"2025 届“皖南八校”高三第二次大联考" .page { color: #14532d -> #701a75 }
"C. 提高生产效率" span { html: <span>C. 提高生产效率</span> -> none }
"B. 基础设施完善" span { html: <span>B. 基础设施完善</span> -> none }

...

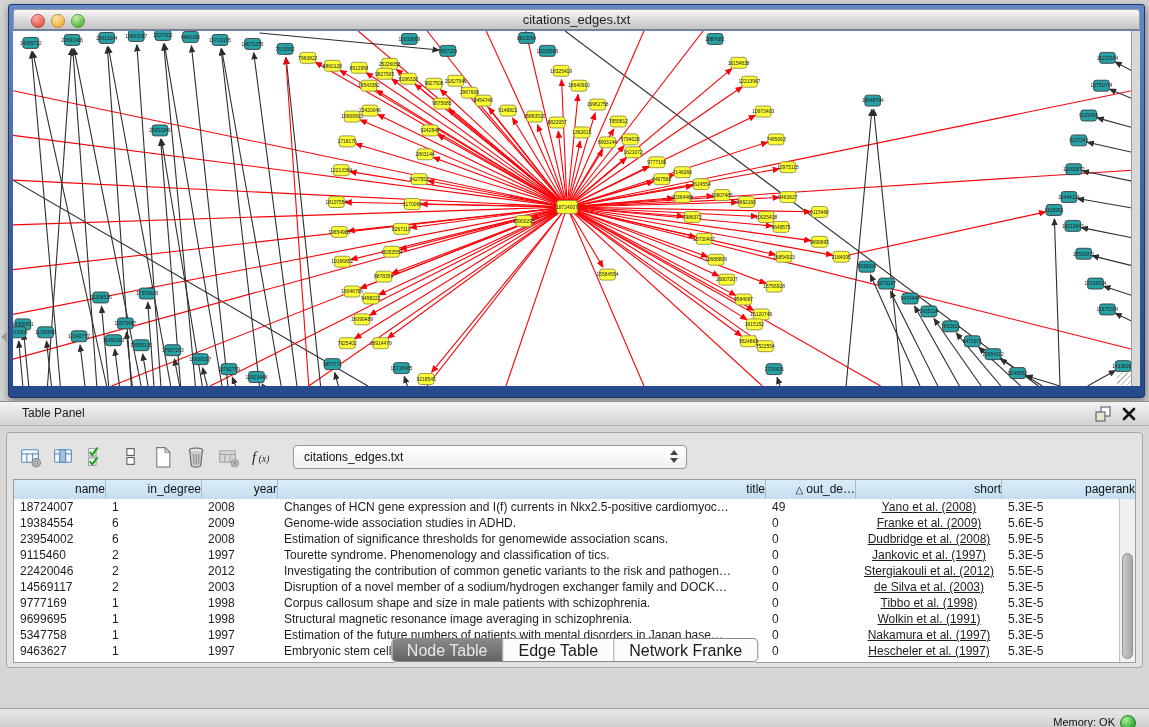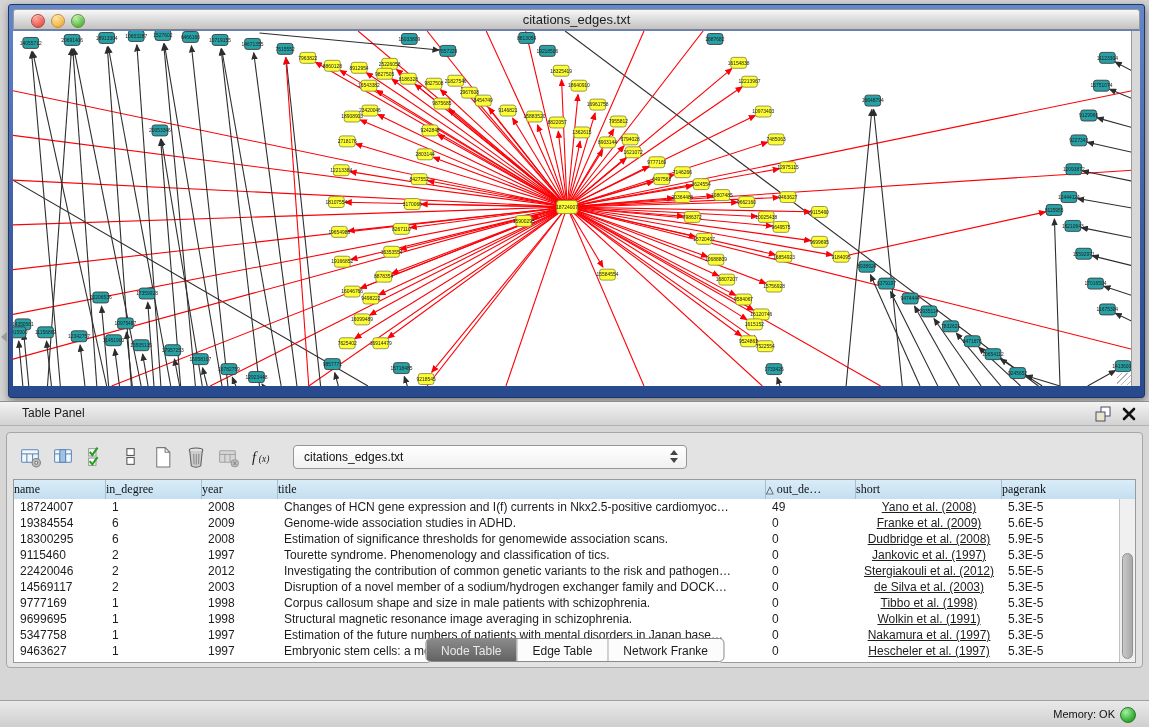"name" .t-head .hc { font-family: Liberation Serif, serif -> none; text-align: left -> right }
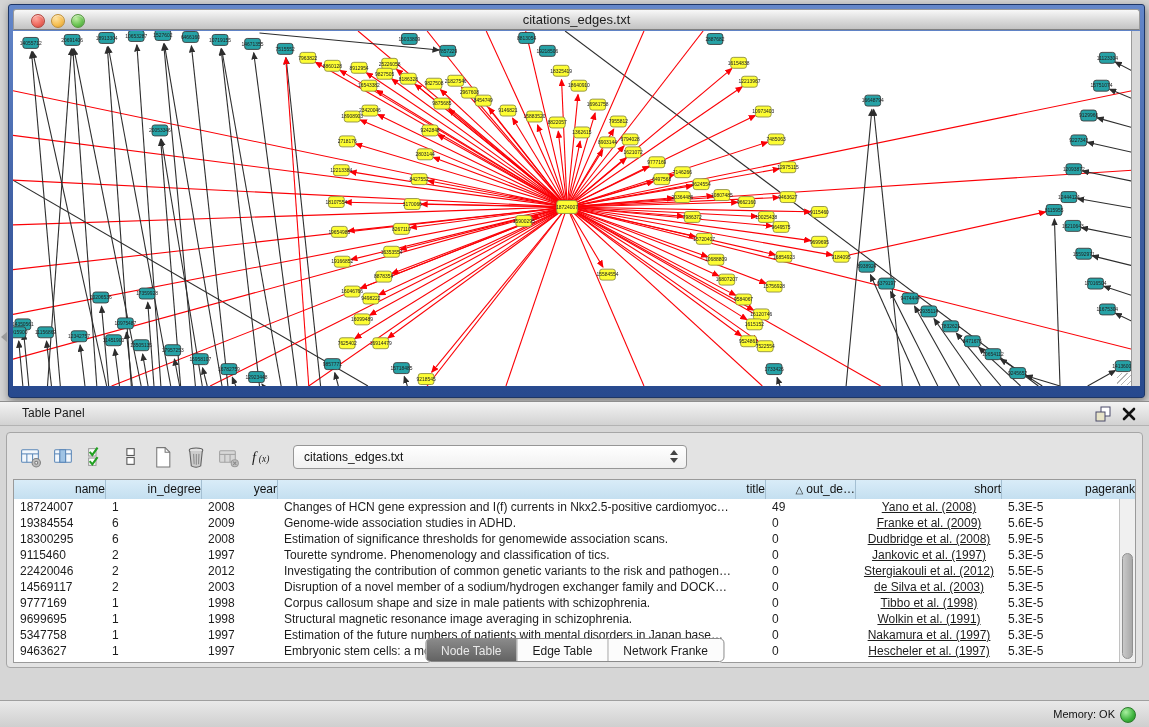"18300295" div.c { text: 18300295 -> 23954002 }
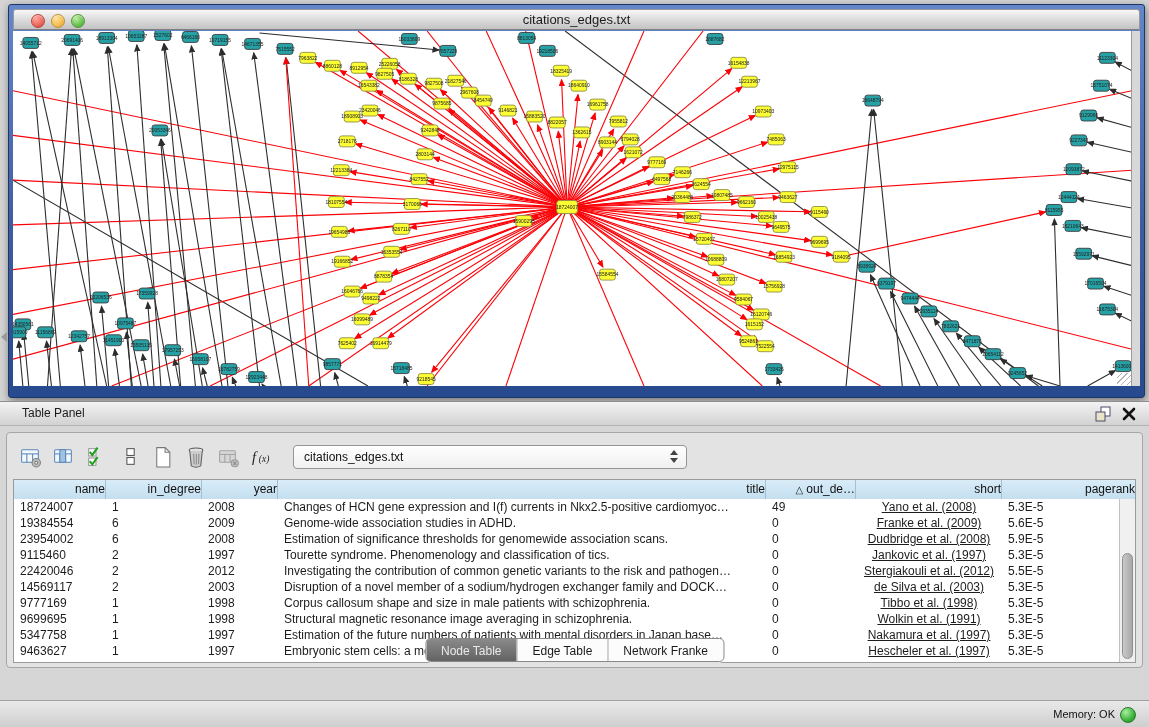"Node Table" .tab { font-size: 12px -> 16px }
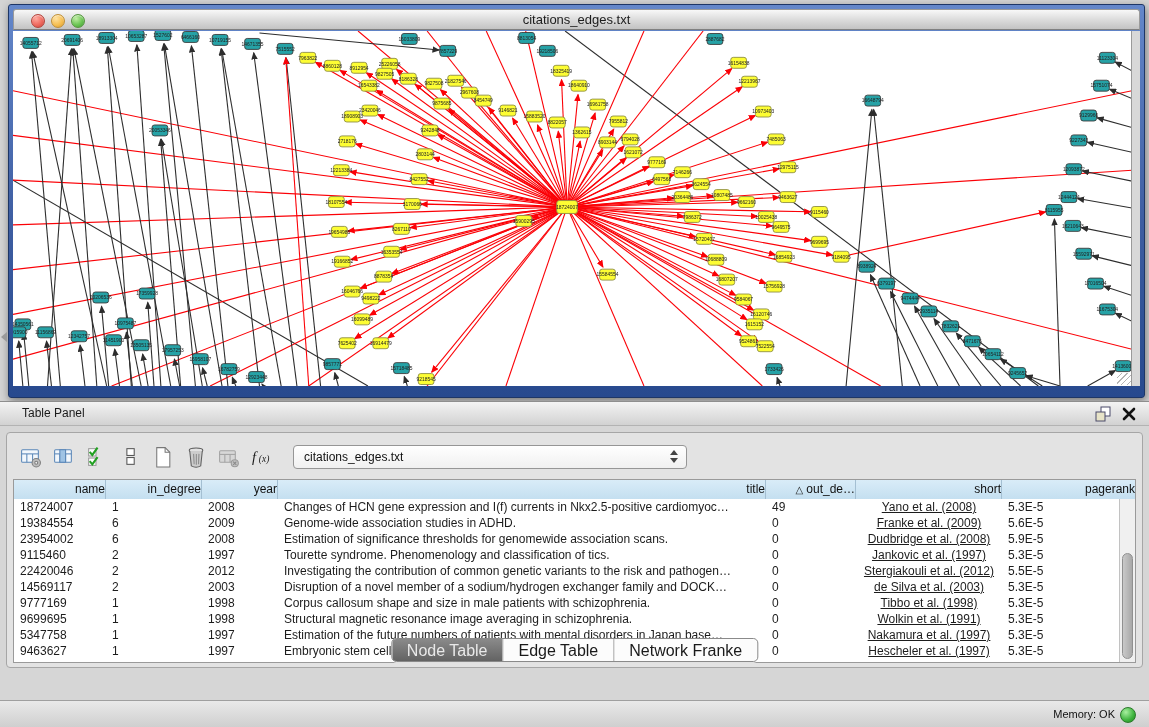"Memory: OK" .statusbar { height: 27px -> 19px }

...

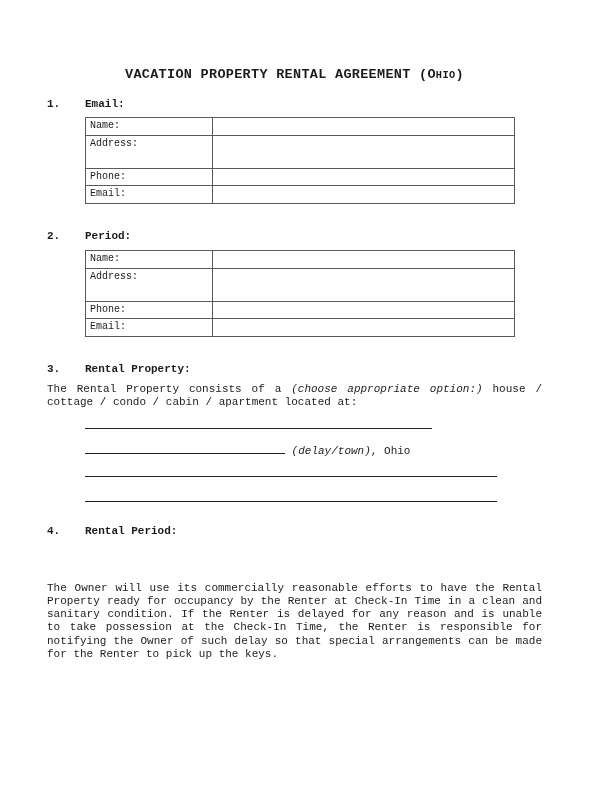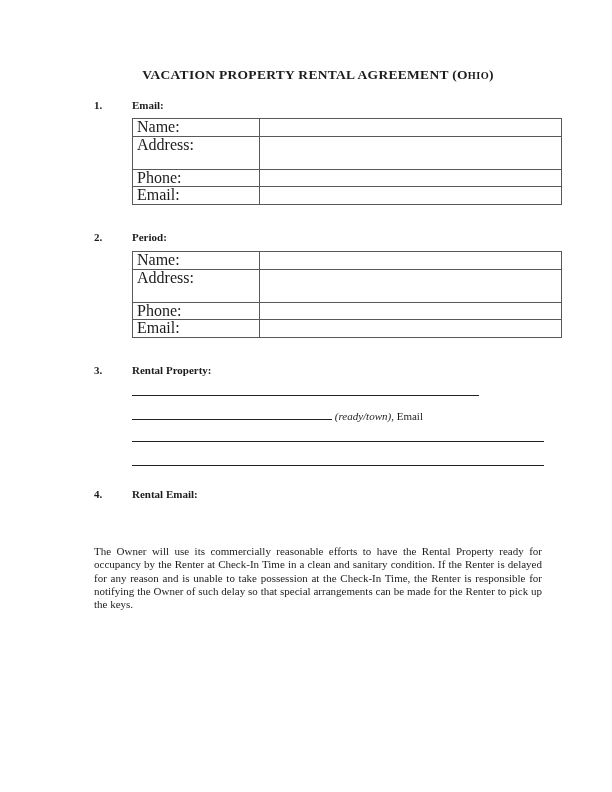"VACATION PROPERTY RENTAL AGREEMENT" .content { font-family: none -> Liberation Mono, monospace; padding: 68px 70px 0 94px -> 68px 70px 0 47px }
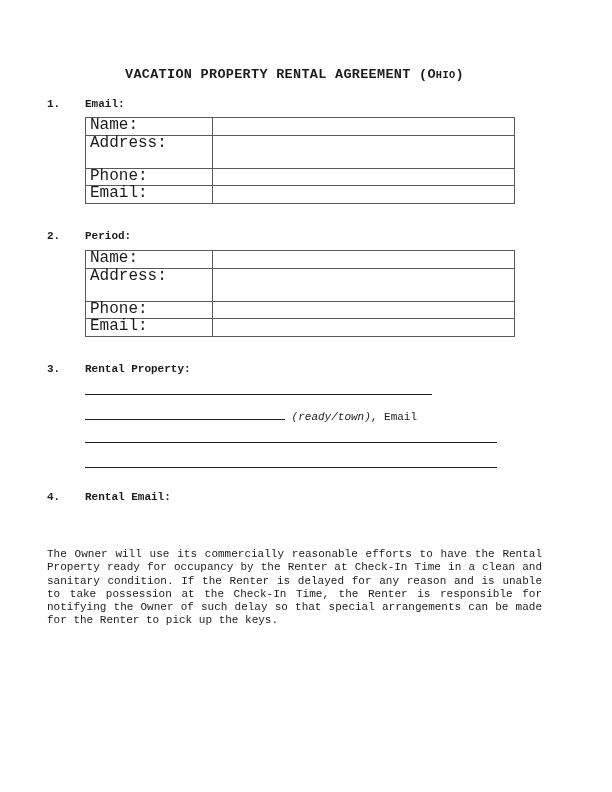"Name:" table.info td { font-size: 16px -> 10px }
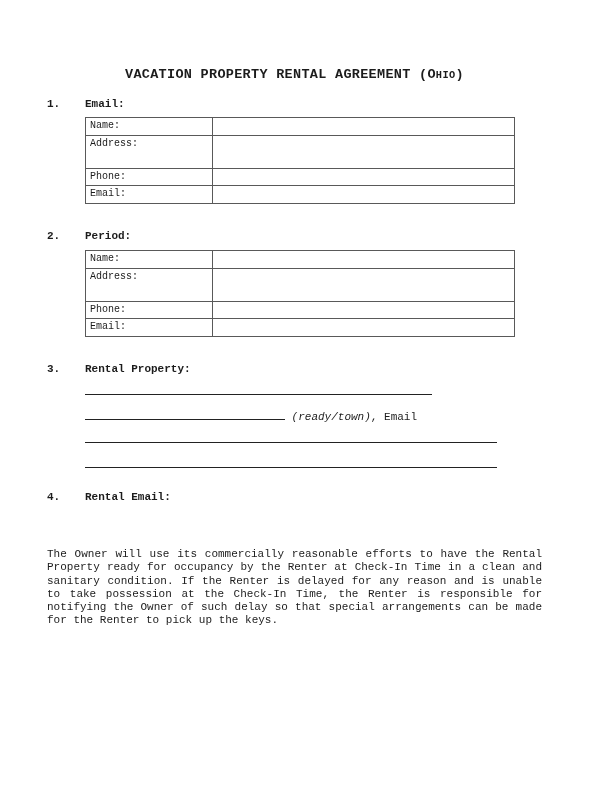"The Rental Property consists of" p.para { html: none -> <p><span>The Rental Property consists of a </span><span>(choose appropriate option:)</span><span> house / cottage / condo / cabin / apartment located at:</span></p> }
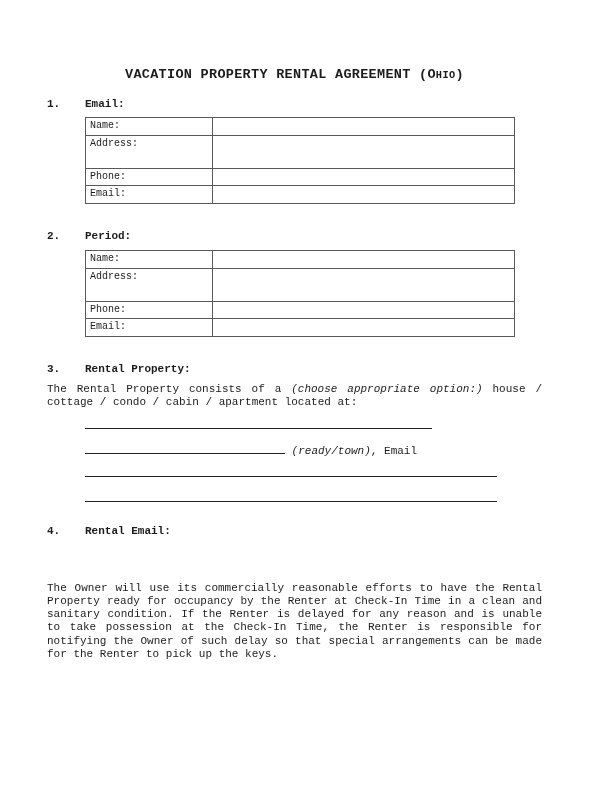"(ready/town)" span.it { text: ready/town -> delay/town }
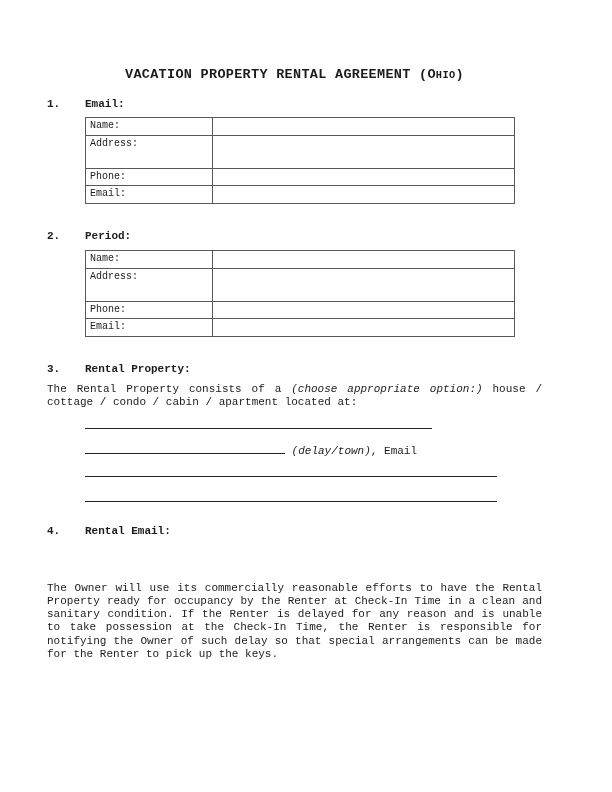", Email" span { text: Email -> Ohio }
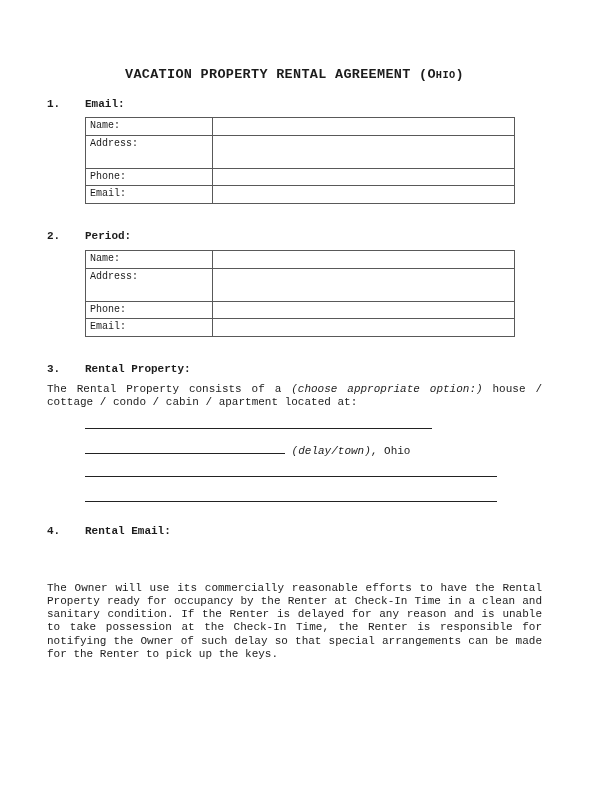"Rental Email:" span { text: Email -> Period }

Your task:
In the listing above, find the line containing "font-size: 12px ->" and the line containing "height: 27px ->", then return both of them and every line between, exactly, without pictures.

Answer for this exercise:
"Node Table" .tab { font-size: 12px -> 16px }
"Memory: OK" .statusbar { height: 27px -> 19px }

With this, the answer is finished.